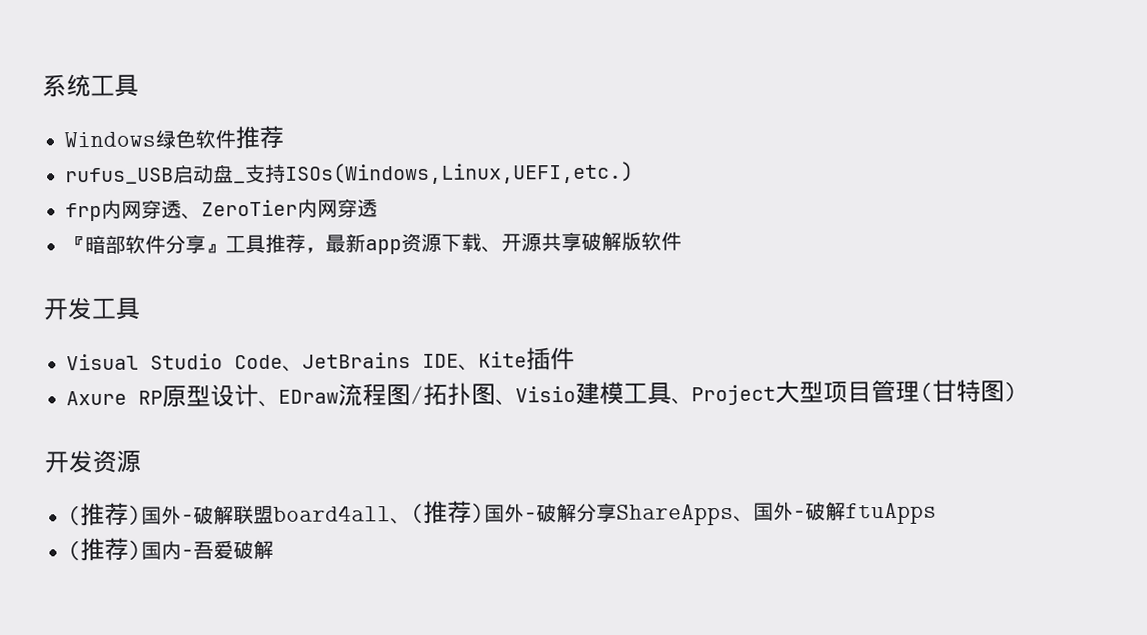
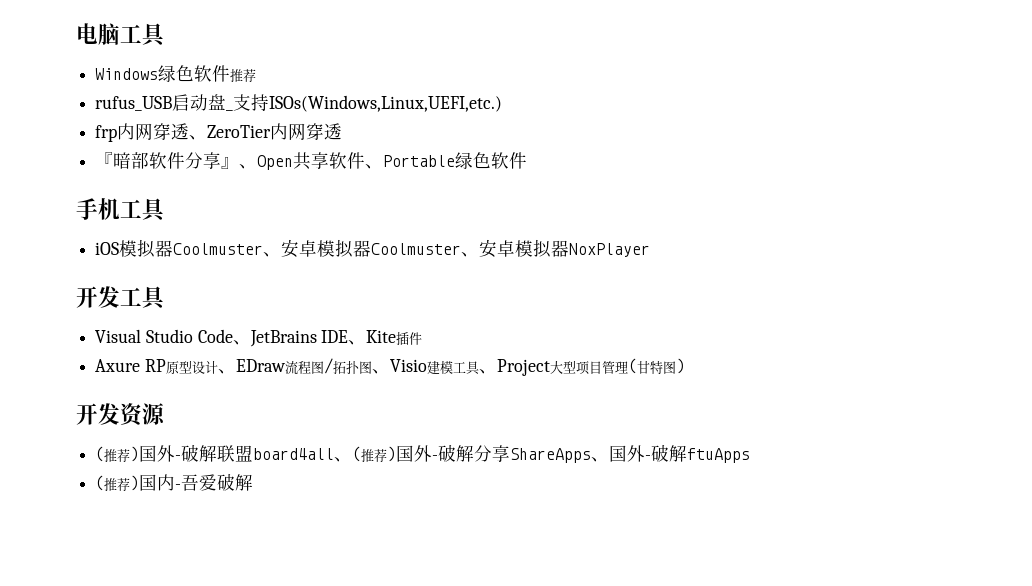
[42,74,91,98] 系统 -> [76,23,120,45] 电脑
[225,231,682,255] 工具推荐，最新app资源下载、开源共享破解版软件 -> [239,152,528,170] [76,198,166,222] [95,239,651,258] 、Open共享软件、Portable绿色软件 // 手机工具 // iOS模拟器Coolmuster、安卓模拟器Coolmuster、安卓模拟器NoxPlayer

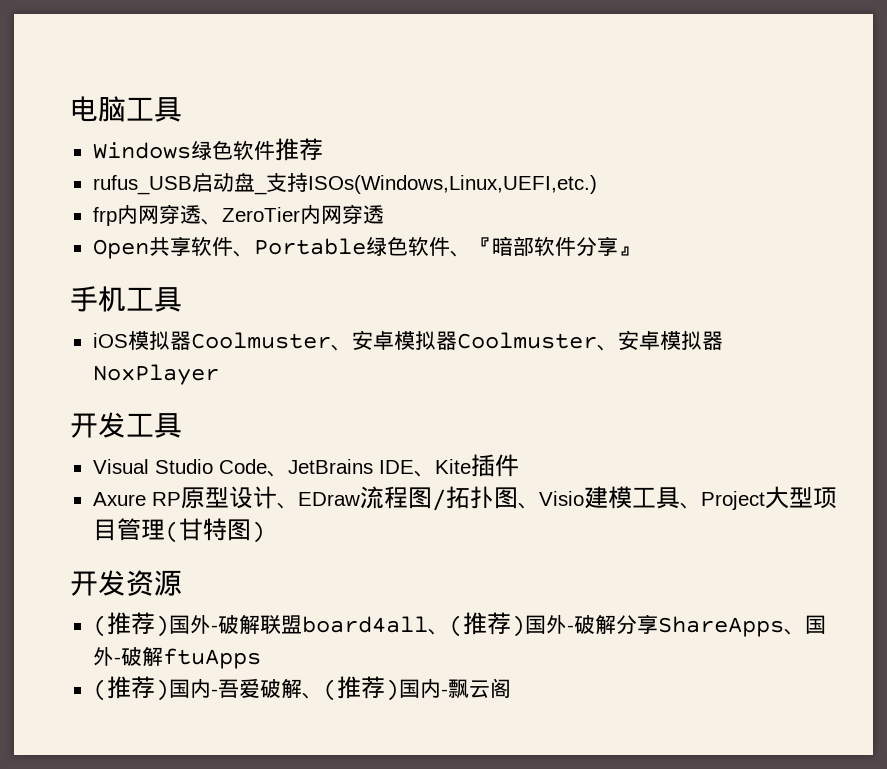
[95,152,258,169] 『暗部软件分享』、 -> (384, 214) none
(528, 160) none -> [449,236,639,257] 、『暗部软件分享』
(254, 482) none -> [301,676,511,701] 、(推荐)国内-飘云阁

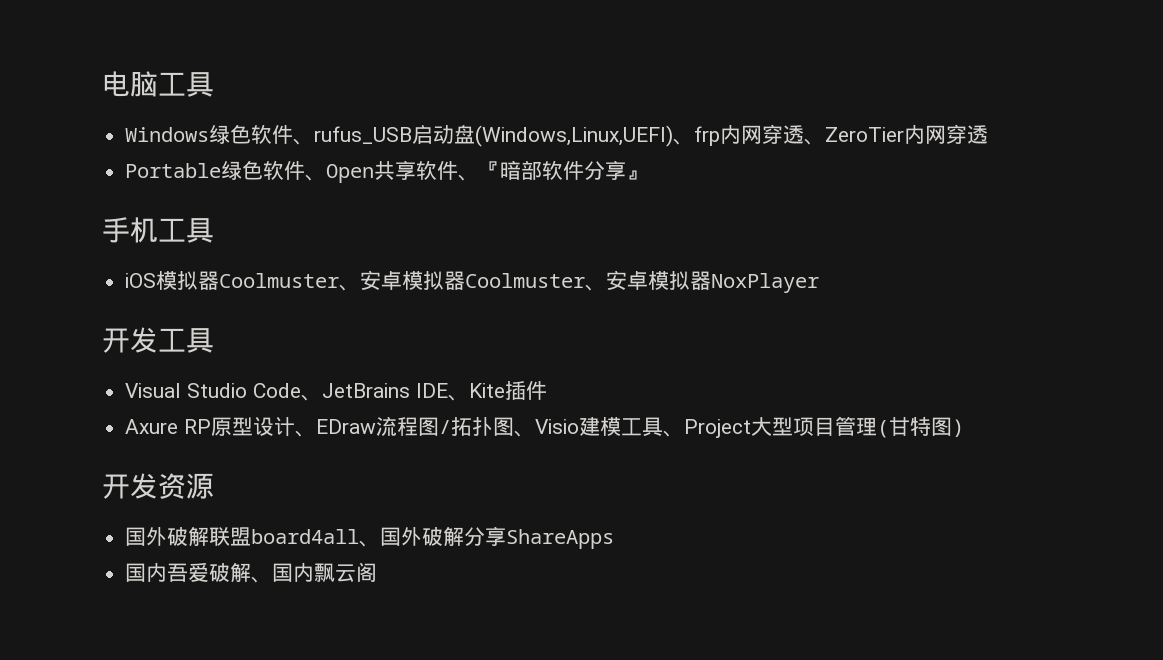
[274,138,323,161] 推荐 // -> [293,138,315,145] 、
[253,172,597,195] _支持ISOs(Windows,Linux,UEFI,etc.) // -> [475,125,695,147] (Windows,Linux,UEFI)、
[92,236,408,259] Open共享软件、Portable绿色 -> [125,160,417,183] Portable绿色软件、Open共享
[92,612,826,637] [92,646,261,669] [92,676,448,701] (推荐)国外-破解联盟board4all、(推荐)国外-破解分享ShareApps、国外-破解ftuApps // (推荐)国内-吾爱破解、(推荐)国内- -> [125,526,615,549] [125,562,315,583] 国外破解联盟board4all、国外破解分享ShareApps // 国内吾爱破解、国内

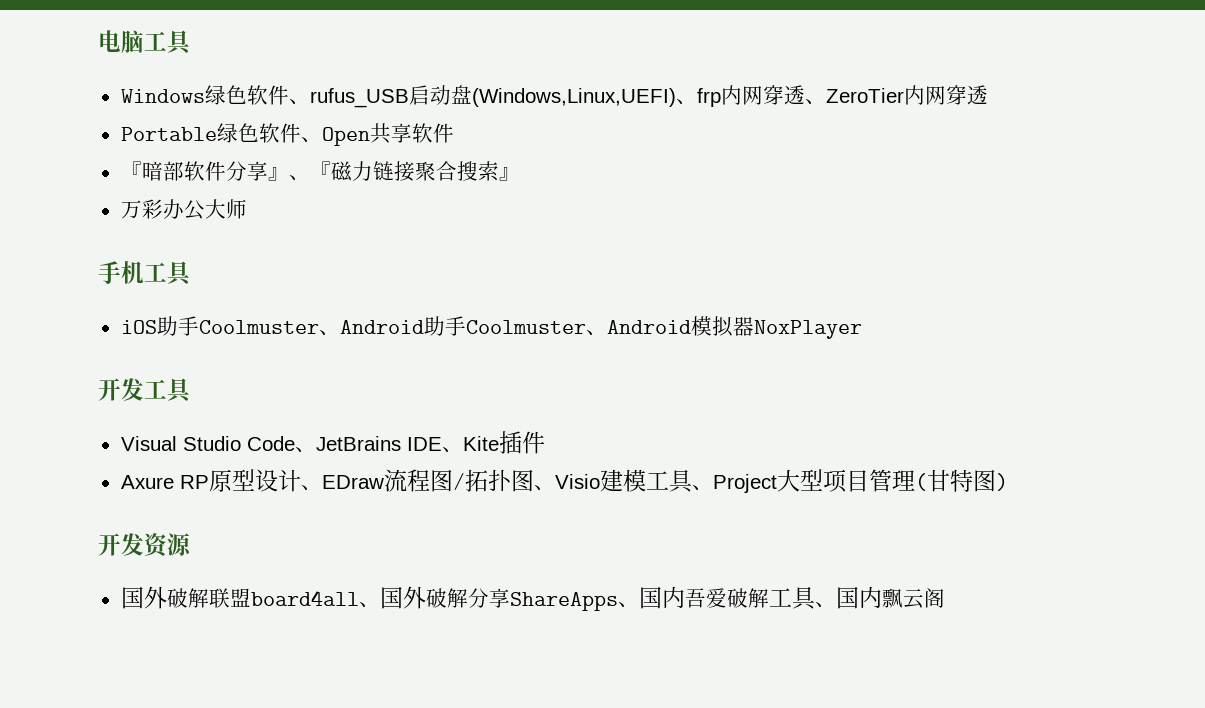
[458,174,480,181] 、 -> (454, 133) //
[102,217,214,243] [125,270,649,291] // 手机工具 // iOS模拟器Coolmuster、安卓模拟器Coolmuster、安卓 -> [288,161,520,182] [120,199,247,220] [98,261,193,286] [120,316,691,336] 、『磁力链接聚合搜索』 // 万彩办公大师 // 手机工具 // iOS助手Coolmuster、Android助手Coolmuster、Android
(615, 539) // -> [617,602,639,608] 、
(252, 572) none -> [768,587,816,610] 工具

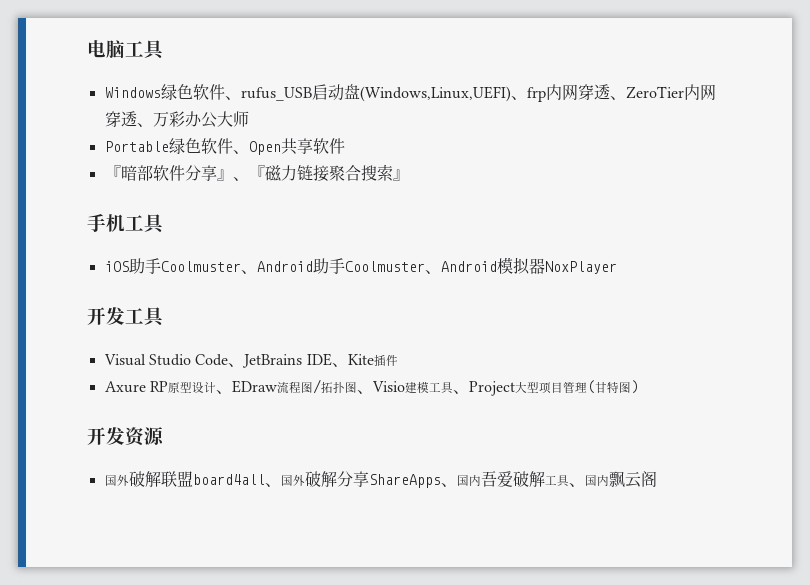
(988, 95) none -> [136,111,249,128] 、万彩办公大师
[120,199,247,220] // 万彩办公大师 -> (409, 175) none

[Task prompt] Where the data includes pictures, leave them out and write out everything else exactly.

[Response area]
[42,74,91,98] 系统 -> [76,23,120,45] 电脑
[225,231,682,255] 工具推荐，最新app资源下载、开源共享破解版软件 -> [239,152,528,170] [76,198,166,222] [95,239,651,258] 、Open共享软件、Portable绿色软件 // 手机工具 // iOS模拟器Coolmuster、安卓模拟器Coolmuster、安卓模拟器NoxPlayer

[95,152,258,169] 『暗部软件分享』、 -> (384, 214) none
(528, 160) none -> [449,236,639,257] 、『暗部软件分享』
(254, 482) none -> [301,676,511,701] 、(推荐)国内-飘云阁

[274,138,323,161] 推荐 // -> [293,138,315,145] 、
[253,172,597,195] _支持ISOs(Windows,Linux,UEFI,etc.) // -> [475,125,695,147] (Windows,Linux,UEFI)、
[92,236,408,259] Open共享软件、Portable绿色 -> [125,160,417,183] Portable绿色软件、Open共享
[92,612,826,637] [92,646,261,669] [92,676,448,701] (推荐)国外-破解联盟board4all、(推荐)国外-破解分享ShareApps、国外-破解ftuApps // (推荐)国内-吾爱破解、(推荐)国内- -> [125,526,615,549] [125,562,315,583] 国外破解联盟board4all、国外破解分享ShareApps // 国内吾爱破解、国内

[458,174,480,181] 、 -> (454, 133) //
[102,217,214,243] [125,270,649,291] // 手机工具 // iOS模拟器Coolmuster、安卓模拟器Coolmuster、安卓 -> [288,161,520,182] [120,199,247,220] [98,261,193,286] [120,316,691,336] 、『磁力链接聚合搜索』 // 万彩办公大师 // 手机工具 // iOS助手Coolmuster、Android助手Coolmuster、Android
(615, 539) // -> [617,602,639,608] 、
(252, 572) none -> [768,587,816,610] 工具

(988, 95) none -> [136,111,249,128] 、万彩办公大师
[120,199,247,220] // 万彩办公大师 -> (409, 175) none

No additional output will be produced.